Tom Hiddleston spends the first quarter of the movie auditioning for the new James Bond whilst Sienna Miller is every part the starlet. Echoing A Clockwork Orange in its garish mis en scene and location, it’s a film that makes us feel equally as queasy as that Kubrick classic. As tenants turn unmercifully upon each other and Portishead pound out Abba’s SOS at a masked ball, this is stylised British cinema at its best.
Like the book, the endless spiral to destruction and debauchery become a little repetitive, but that is the nature of the beast, the day by day greed of humanity and the sense that we never ever learn from our mistakes. The film also includes the most inspired use of a Fall track ever which can only be good.
1. The Revenant (Dir: Alejandro Inarritu)

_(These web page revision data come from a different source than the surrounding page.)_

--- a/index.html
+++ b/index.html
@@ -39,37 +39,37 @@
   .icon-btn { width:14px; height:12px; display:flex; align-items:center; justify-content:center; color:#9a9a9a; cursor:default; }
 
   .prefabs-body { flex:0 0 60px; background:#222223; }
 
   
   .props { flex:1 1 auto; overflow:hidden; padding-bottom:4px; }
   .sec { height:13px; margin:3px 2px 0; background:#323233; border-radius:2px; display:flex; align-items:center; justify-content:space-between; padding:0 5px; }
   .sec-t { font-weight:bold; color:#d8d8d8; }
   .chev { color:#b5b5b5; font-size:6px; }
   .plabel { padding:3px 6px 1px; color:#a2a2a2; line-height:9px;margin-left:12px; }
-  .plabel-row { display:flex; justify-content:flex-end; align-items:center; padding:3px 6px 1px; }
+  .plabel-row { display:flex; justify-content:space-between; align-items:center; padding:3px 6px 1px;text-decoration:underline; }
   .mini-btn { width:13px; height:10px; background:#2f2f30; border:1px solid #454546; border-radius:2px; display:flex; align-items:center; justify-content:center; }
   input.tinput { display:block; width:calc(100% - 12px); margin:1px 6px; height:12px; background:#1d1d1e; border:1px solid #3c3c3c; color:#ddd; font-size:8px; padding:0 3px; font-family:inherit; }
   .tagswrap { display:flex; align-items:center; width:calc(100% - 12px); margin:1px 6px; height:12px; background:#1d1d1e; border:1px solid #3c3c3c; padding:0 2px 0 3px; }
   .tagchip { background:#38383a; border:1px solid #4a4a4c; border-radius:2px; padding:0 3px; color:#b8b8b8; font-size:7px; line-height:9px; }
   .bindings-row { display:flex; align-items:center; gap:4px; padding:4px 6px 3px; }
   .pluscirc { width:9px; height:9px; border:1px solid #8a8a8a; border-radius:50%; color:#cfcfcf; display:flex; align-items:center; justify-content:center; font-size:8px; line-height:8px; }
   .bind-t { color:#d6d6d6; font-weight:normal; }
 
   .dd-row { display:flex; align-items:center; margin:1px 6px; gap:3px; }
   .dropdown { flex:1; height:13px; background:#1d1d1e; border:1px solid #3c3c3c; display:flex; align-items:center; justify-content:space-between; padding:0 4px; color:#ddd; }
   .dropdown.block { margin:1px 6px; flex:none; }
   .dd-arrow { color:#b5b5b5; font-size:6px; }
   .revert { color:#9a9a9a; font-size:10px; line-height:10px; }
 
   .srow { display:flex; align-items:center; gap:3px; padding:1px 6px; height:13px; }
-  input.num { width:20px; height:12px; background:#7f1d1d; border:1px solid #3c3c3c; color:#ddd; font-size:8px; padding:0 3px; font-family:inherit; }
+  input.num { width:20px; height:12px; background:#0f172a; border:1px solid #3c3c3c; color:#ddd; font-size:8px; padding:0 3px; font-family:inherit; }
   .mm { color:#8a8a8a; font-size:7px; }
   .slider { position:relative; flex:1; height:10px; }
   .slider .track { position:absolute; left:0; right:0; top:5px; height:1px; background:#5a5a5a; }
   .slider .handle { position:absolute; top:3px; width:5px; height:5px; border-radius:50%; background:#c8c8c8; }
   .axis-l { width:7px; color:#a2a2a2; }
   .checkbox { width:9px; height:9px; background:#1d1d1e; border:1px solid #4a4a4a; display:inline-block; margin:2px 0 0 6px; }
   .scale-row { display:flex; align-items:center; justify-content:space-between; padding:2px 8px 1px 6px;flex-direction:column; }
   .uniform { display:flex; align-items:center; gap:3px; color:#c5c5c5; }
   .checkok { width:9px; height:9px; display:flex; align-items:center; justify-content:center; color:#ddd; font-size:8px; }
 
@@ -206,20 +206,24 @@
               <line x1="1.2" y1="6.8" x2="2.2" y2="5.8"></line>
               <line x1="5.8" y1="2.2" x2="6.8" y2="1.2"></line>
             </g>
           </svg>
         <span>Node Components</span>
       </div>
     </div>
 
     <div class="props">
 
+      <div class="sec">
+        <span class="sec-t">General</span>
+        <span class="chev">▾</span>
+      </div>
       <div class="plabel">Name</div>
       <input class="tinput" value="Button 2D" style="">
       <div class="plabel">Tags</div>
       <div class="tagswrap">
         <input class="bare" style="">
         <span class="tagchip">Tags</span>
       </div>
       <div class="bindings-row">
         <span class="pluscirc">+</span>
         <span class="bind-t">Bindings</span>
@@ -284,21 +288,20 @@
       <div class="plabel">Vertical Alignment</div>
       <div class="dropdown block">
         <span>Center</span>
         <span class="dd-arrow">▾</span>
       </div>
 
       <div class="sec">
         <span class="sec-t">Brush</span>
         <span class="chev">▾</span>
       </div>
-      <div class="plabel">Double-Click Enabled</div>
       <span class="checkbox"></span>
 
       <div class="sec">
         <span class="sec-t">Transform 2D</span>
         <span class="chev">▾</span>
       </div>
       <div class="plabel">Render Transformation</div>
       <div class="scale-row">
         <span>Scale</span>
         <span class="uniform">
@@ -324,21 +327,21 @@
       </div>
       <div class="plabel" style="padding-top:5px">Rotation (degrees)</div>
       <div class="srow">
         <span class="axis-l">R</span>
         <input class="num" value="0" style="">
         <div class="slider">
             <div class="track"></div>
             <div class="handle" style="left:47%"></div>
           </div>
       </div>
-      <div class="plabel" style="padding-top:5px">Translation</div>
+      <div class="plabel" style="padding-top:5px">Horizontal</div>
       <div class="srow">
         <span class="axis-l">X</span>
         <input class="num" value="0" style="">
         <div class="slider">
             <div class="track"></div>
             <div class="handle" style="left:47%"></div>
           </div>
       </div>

In terms of sheer cinematic splendour, The Revenant tops our list this year. Inarritu had already scored a blinder opening 2015 with Birdman and he similarly opens 2016 with this most epic of adventures. America, 1823 and Frontiersman Hugh Glass (a career best from Leonardo DiCaprio) finds himself protecting his son from an attack from native American Indians during a pelt gathering expedition. Many men are lost and an attack on Glass from a grizzly bear doesn’t help against the blizzards and rapids of the landscape. With only the scheming, murderous Fitzgerald (Tom Hardy) to ensure his safe journey back to civilization, the future looks bleak.

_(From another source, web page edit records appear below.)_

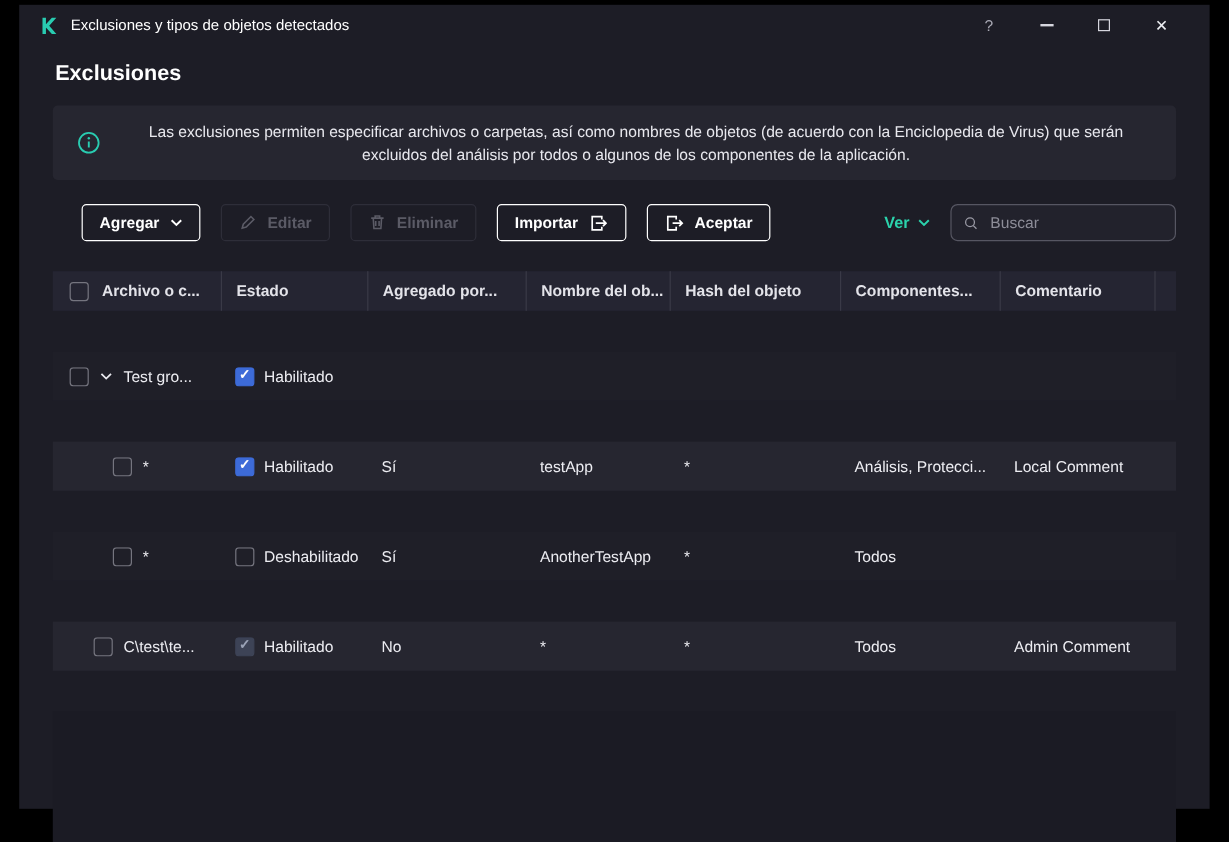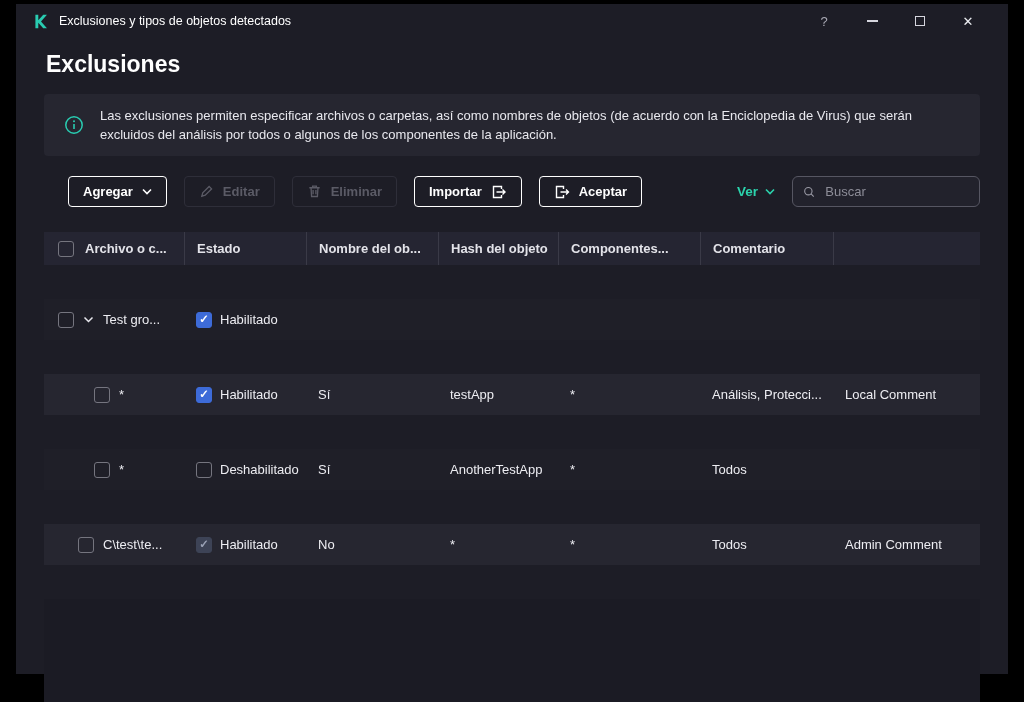--- a/index.html
+++ b/index.html
@@ -15,26 +15,26 @@
   .win-controls { margin-left:auto; display:flex; align-items:center; }
   .wbtn { width:48px; height:28px; background:transparent; border:none; color:#d6d6de;
           display:flex; align-items:center; justify-content:center; cursor:pointer; font-size:13px;
           font-family:inherit; padding:0; }
   .wbtn.help { color:#a9a9b4; }
   .min-glyph { width:11px; height:1.5px; background:#d6d6de; display:block; }
   .max-glyph { width:10px; height:10px; border:1.3px solid #d6d6de; display:block; }
   .close-glyph { font-size:13px; color:#eceef2; }
 
   
-  .heading { margin:13px 0 0 30px; font-size:23px; font-weight:bold; color:#ffffff; flex:none; }
+  .heading { margin:13px 0 0 30px; font-size:18px; font-weight:bold; color:#ffffff; flex:none; }
 
   
   .banner { margin:16px 28px 0; background:#262630; border-radius:4px;
             padding:12px 20px 12px 56px; position:relative; flex:none; }
-  .banner p { margin:0; font-size:13px; line-height:1.48; color:#e8e8ee; }
+  .banner p { margin:0; font-size:13px; line-height:1.48; color:#e8e8ee;text-align:center; }
   .info-icon { position:absolute; left:20px; top:50%; margin-top:-10px; width:20px; height:20px; }
 
   
   .toolbar { display:flex; align-items:center; margin:20px 28px 0; gap:17px; flex:none;padding-left:24px; }
   .btn { height:31px; border-radius:4px; font-family:inherit; font-size:13px; font-weight:bold;
          padding:0 14px; display:inline-flex; align-items:center; gap:9px; background:transparent;
          cursor:pointer; white-space:nowrap; }
   .btn.outline { border:1.5px solid #ffffff; color:#ffffff; }
   .btn.disabled { border:1.5px solid #2e2e39; color:#5b5b66; cursor:default; }
   .btn.disabled svg { stroke:#5b5b66; }
@@ -181,20 +181,21 @@
       </div>
     </div>
 
     <div class="table">
       <div class="thead">
         <div class="th first">
           <span class="cb"></span>
           <span>Archivo o c...</span>
         </div>
         <div class="th sep">Estado</div>
+        <div class="th sep">Agregado por...</div>
         <div class="th sep">Nombre del ob...</div>
         <div class="th sep">Hash del objeto</div>
         <div class="th sep">Componentes...</div>
         <div class="th sep">Comentario</div>
         <div class="th sep"></div>
       </div>
 
       <div class="trow dark">
         <div class="td name indent-group">
           <span class="cb"></span>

What ensues is a visually stunning journey (based loosely on the tale of the real life Hugh Glass) across the wild plains of young America, as brutal as it is beautiful. Long periods of convalescence are broken by surprisingly high octane adventure and despite a reliance on CGI in some of the more challenging sequences, the film never fails to take your breath away. And did I mention the Ryuichi Sakamoto soundtrack? Think essential.

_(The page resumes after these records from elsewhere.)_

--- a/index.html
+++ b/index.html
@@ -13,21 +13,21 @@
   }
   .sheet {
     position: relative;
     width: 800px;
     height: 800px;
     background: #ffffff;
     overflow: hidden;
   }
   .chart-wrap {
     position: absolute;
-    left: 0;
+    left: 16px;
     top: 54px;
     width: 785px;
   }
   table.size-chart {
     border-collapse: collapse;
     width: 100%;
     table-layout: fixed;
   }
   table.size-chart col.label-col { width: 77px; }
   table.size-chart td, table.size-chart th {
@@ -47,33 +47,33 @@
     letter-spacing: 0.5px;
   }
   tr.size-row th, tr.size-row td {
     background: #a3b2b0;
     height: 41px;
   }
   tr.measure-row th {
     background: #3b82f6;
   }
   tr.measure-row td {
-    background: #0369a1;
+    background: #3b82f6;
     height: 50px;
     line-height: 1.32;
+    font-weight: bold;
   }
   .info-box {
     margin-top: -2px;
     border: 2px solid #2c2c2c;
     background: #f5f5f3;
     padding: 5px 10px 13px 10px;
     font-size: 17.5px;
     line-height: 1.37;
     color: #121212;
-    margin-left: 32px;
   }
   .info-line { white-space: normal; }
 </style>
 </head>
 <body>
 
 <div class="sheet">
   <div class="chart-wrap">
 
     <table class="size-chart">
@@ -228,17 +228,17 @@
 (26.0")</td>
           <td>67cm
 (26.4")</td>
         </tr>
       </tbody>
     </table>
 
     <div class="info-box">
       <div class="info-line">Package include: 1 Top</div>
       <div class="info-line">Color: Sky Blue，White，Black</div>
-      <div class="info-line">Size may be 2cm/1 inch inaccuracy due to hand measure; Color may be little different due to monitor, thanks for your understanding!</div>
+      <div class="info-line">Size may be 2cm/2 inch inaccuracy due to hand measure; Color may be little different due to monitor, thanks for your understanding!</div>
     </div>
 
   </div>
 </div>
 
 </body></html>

Anyone who still sees Di Caprio as the annoying imp from Titanic, despite his many impressive roles can rest easy, as this is one of the most deserved Oscar wins in years. Interviews with the star have revealed that he was forced to perform in temperatures of less than minus 40 degrees and eat raw liver despite being a veggie since 1992.
The film itself recalls the epic stature of movies like Apocalypse Now and The Mission and takes us back to a time when the big screen really matters. Made bespoke for IMAX as much as Gravity was a few years back but with enough to carry its appeal through to home viewing, The Revenant is a unique triumph.
If 2017 can offer up as rich a table of delights as this year then you’d better get your season ticket now.